Ninguna forma moderna de educación escolarizada está diseñada para replicar ese método. Sin embargo, hay algo en las universidades que se le acerca, no en su forma institucional —la burocracia, las ceremonias acartonadas, las jerarquías profesoriles—, sino en sus márgenes informales: las interacciones espontáneas, lúdicas, artísticas y políticas de los universitarios. La universidad tiene algo de socrático fuera de las aulas, lejos de profesores y autoridades: en las excitadas jardineras donde se besan los jóvenes, en las roncas esquinas donde comparten una fumada, en las sudadas canchas donde juegan cuando faltan los maestros, en el oscuro cineclub donde moldean sus criterios estéticos, en los exaltados mítines donde articulan el lenguaje de sus intereses colectivos, en las asoleadas marchas donde denuncian vejaciones, en las ebrias cantinas alrededor del campus donde protagonizan sus propios diálogos y banquetes. Las universidades también son todo eso y, para muchos alumnos, eso es lo más formativo y memorable —aunque sea la parte que las autoridades se niegan a ver o que activamente desean suprimir—. Las enseñanzas que dejan esos espacios e interacciones no pueden ser remplazadas por ninguna plataforma virtual, no pueden certificarse, no se realizan para obtener una credencial. Quienes, en retrospectiva, consideran que su experiencia universitaria fue valiosa tienen todos algo en común: hicieron en las aulas uno o dos buenos amigos y encontraron uno o dos profesores que los inspiraron. Eso no lo lograrán encerrados en casa frente a una pantalla.

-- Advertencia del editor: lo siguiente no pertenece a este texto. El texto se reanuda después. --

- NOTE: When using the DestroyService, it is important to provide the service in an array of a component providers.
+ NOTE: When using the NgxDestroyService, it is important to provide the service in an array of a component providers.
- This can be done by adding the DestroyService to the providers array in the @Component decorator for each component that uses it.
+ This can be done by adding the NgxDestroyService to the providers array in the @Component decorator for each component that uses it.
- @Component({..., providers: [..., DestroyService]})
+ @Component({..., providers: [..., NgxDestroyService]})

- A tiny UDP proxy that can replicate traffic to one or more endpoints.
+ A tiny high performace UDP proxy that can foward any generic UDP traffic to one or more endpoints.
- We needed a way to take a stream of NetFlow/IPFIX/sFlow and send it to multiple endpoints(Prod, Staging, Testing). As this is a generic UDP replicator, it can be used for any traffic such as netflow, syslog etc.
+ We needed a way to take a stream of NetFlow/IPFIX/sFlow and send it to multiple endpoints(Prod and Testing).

Si algo ha desvirtuado el propósito de la universidad es la cabeza mecánica de autoridades, burócratas y funcionarios que quieren ver cada espacio, cada minuto y cada centavo de las escuelas atados a un plan nacional de desarrollo, a una planeación institucional, a un proyecto administrativo, a una legislación, a un beneficio auditable, a una credencial para la empleabilidad, a una utilidad económica.

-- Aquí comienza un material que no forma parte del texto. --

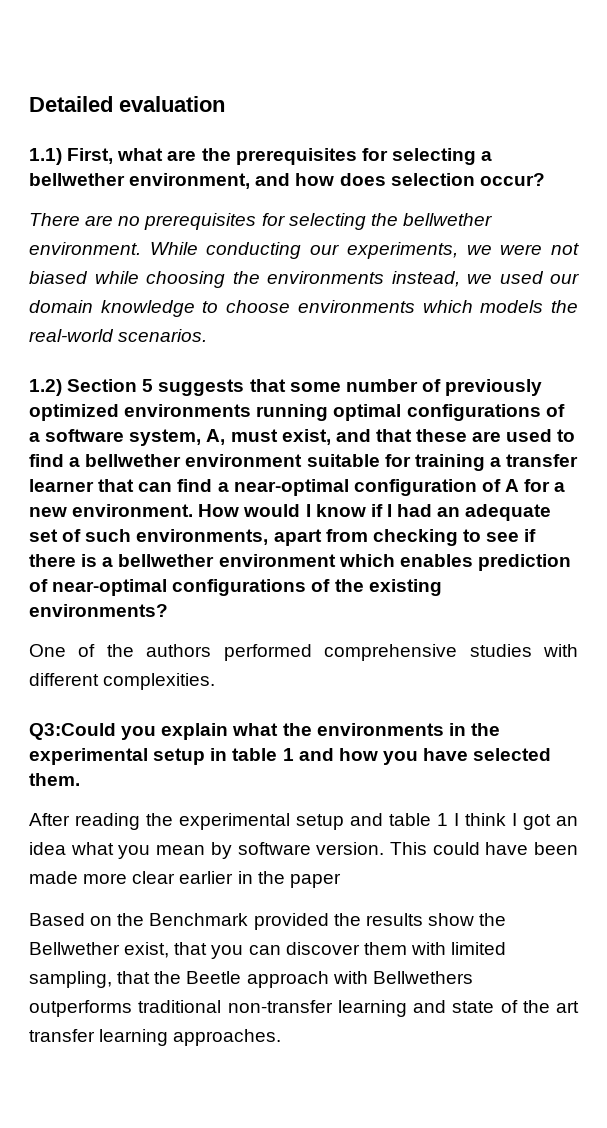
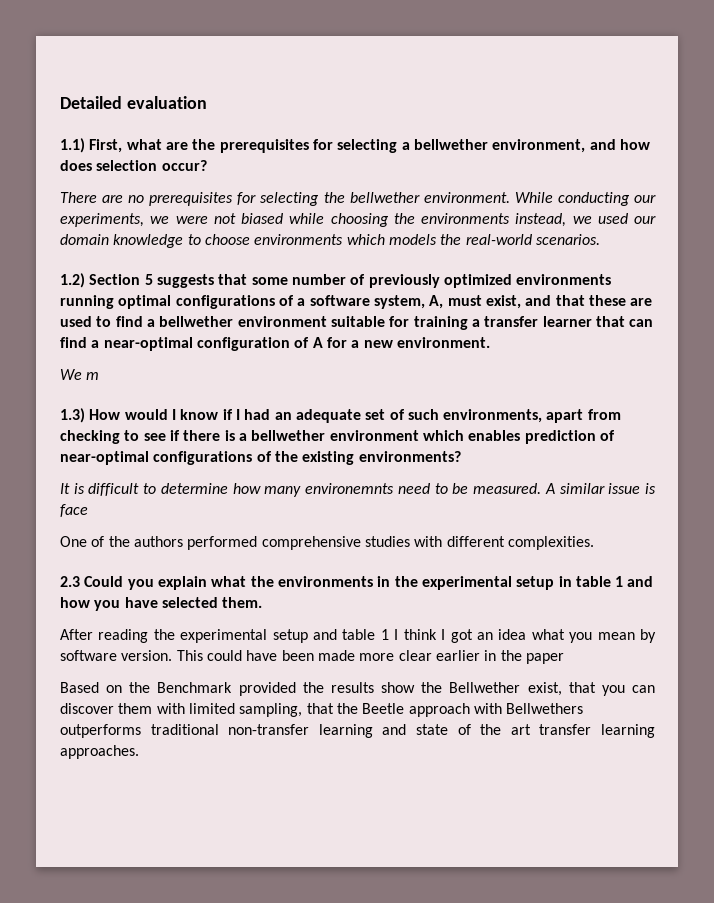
- 1.2) Section 5 suggests that some number of previously optimized environments running optimal configurations of a software system, A, must exist, and that these are used to find a bellwether environment suitable for training a transfer learner that can find a near-optimal configuration of A for a new environment. How would I know if I had an adequate set of such environments, apart from checking to see if there is a bellwether environment which enables prediction of near-optimal configurations of the existing environments?
+ 1.2) Section 5 suggests that some number of previously optimized environments running optimal configurations of a software system, A, must exist, and that these are used to find a bellwether environment suitable for training a transfer learner that can find a near-optimal configuration of A for a new environment.
+ We m
+ 1.3) How would I know if I had an adequate set of such environments, apart from checking to see if there is a bellwether environment which enables prediction of near-optimal configurations of the existing environments?
+ It is difficult to determine how many environemnts need to be measured. A similar issue is face
- Q3:Could you explain what the environments in the experimental setup in table 1 and how you have selected them.
+ 2.3 Could you explain what the environments in the experimental setup in table 1 and how you have selected them.

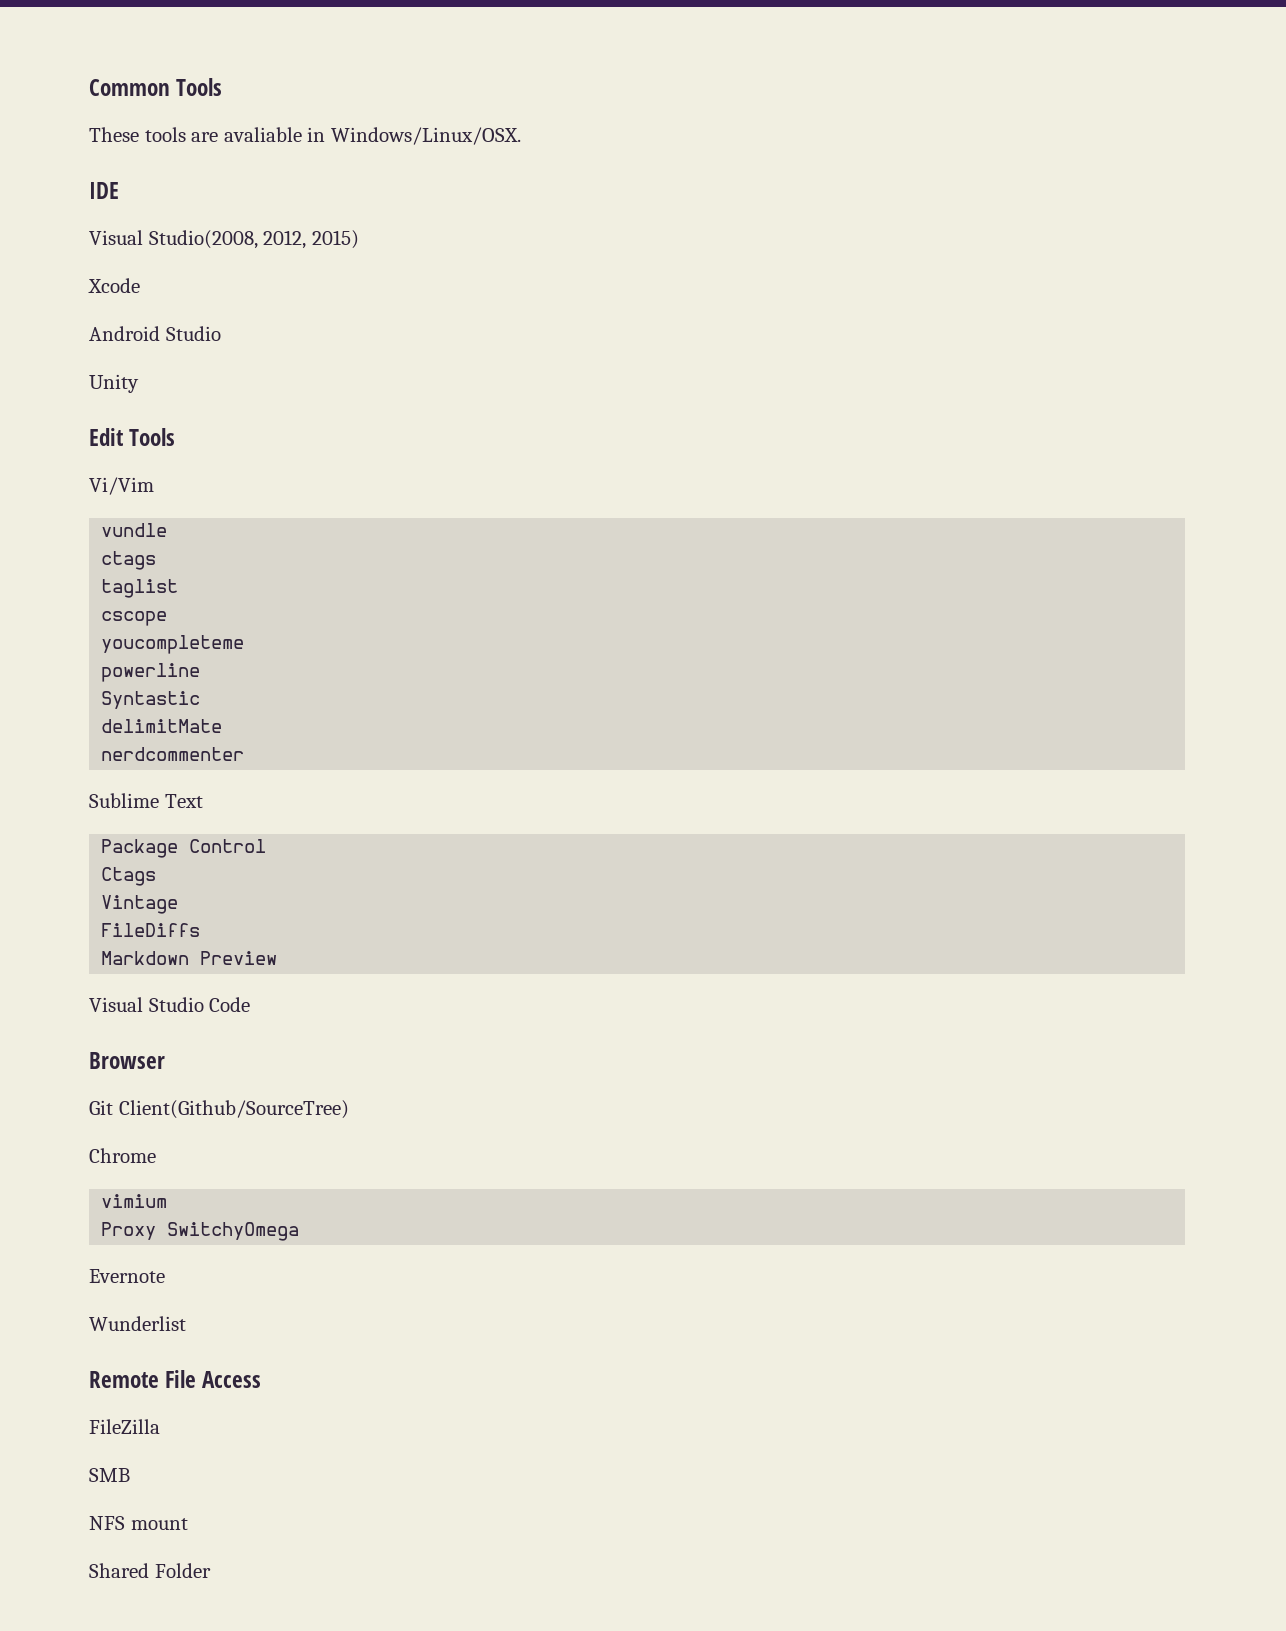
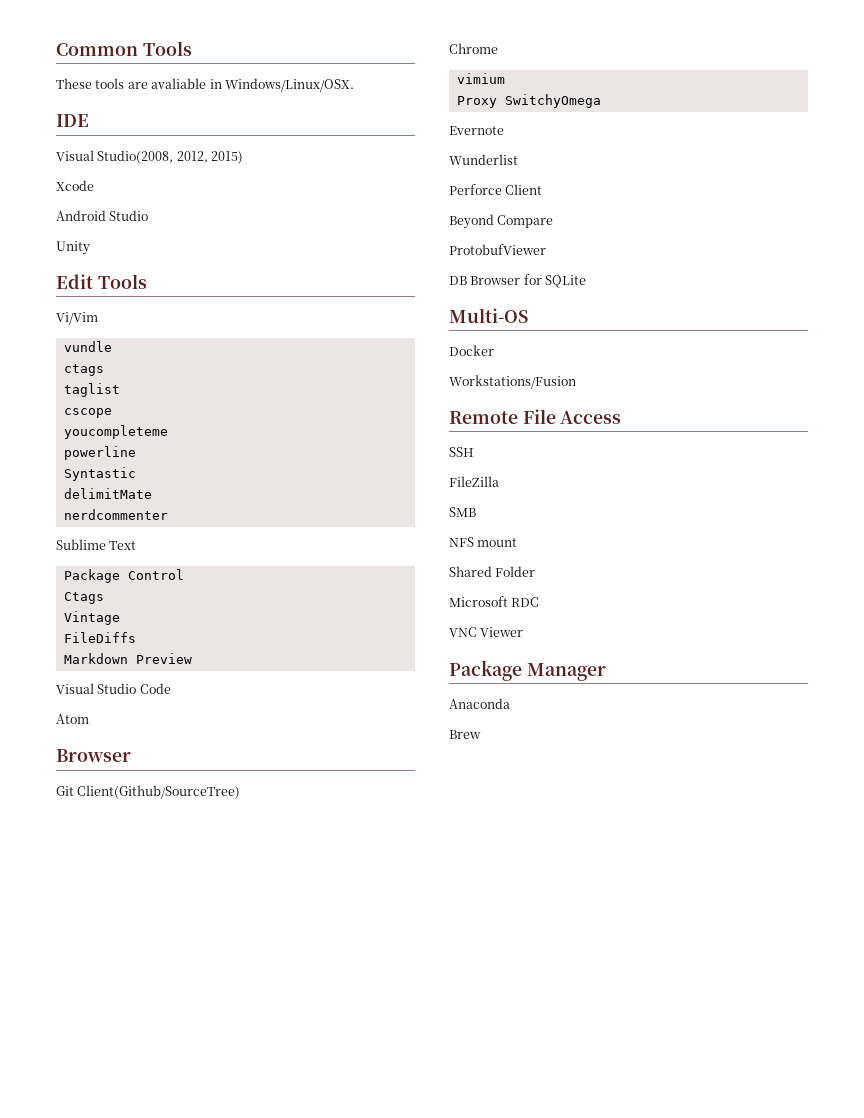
+ Atom
+ Perforce Client
+ Beyond Compare
+ ProtobufViewer
+ DB Browser for SQLite
+ Multi-OS
+ Docker
+ Workstations/Fusion
+ SSH
+ Microsoft RDC
+ VNC Viewer
+ Package Manager
+ Anaconda
+ Brew

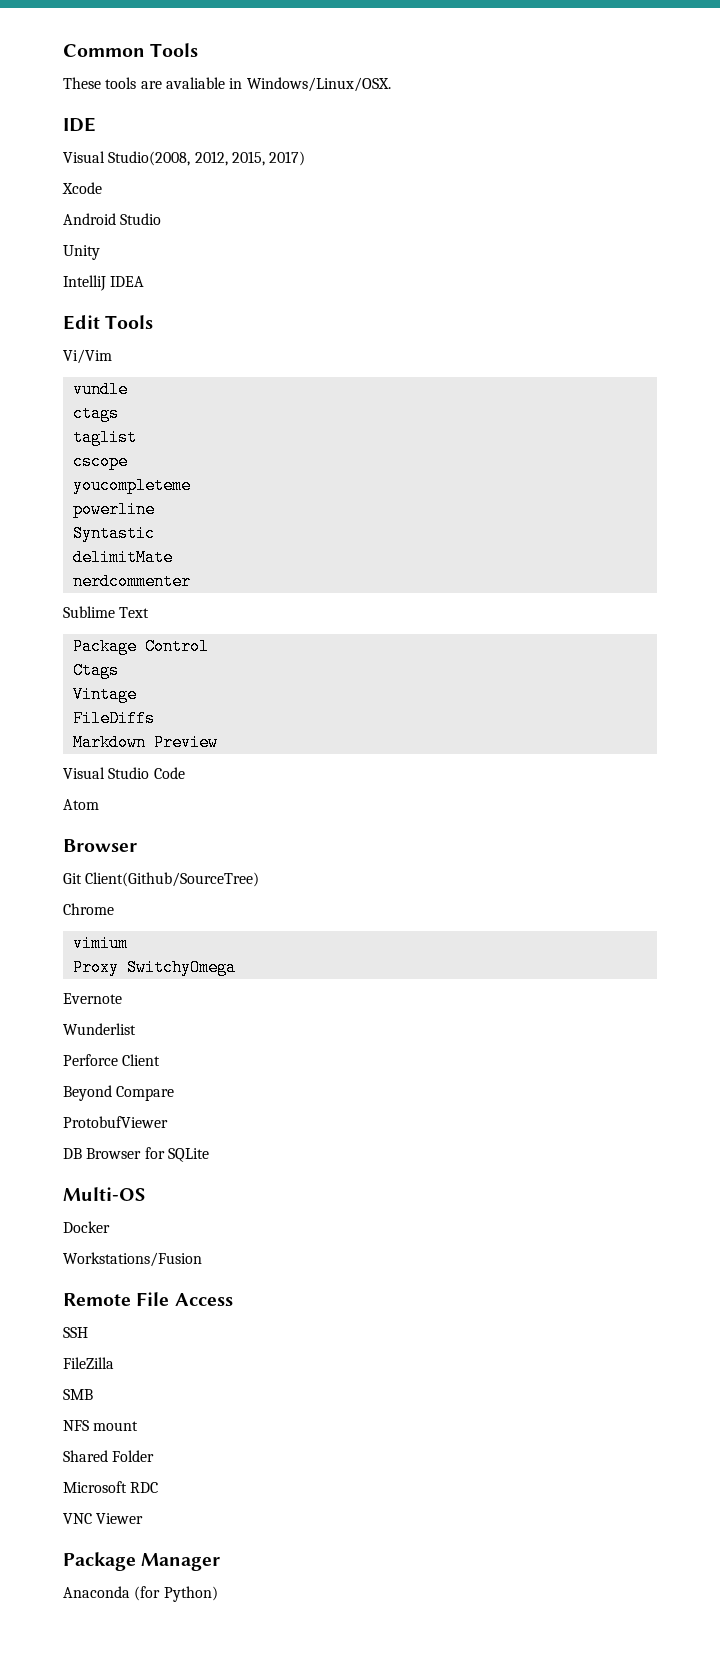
- Visual Studio(2008, 2012, 2015)
+ Visual Studio(2008, 2012, 2015, 2017)
+ IntelliJ IDEA
- Anaconda
- Brew
+ Anaconda (for Python)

Si la SEP y las universidades desearan hacer un cambio radical en la enseñanza deberían comenzar por alejarse del credencialismo: aumentarían los espacios y oportunidades para realizar actividades no utilitarias. Dejarían de otorgar constancias. Desfasarían los diplomados y otras farsas académicas que sirven principalmente para extraer dinero de un público incauto y sediento de títulos. Y si hay personas que aprenden y disfrutan los cursillos presenciales o en línea, estos deberían seguir realizándose, pero sin que medie la entrega de ningún diploma. Pondrían nuevamente en el centro de la educación las arduas y gratificantes actividades de procurar lo correcto, construir la belleza y buscar la verdad.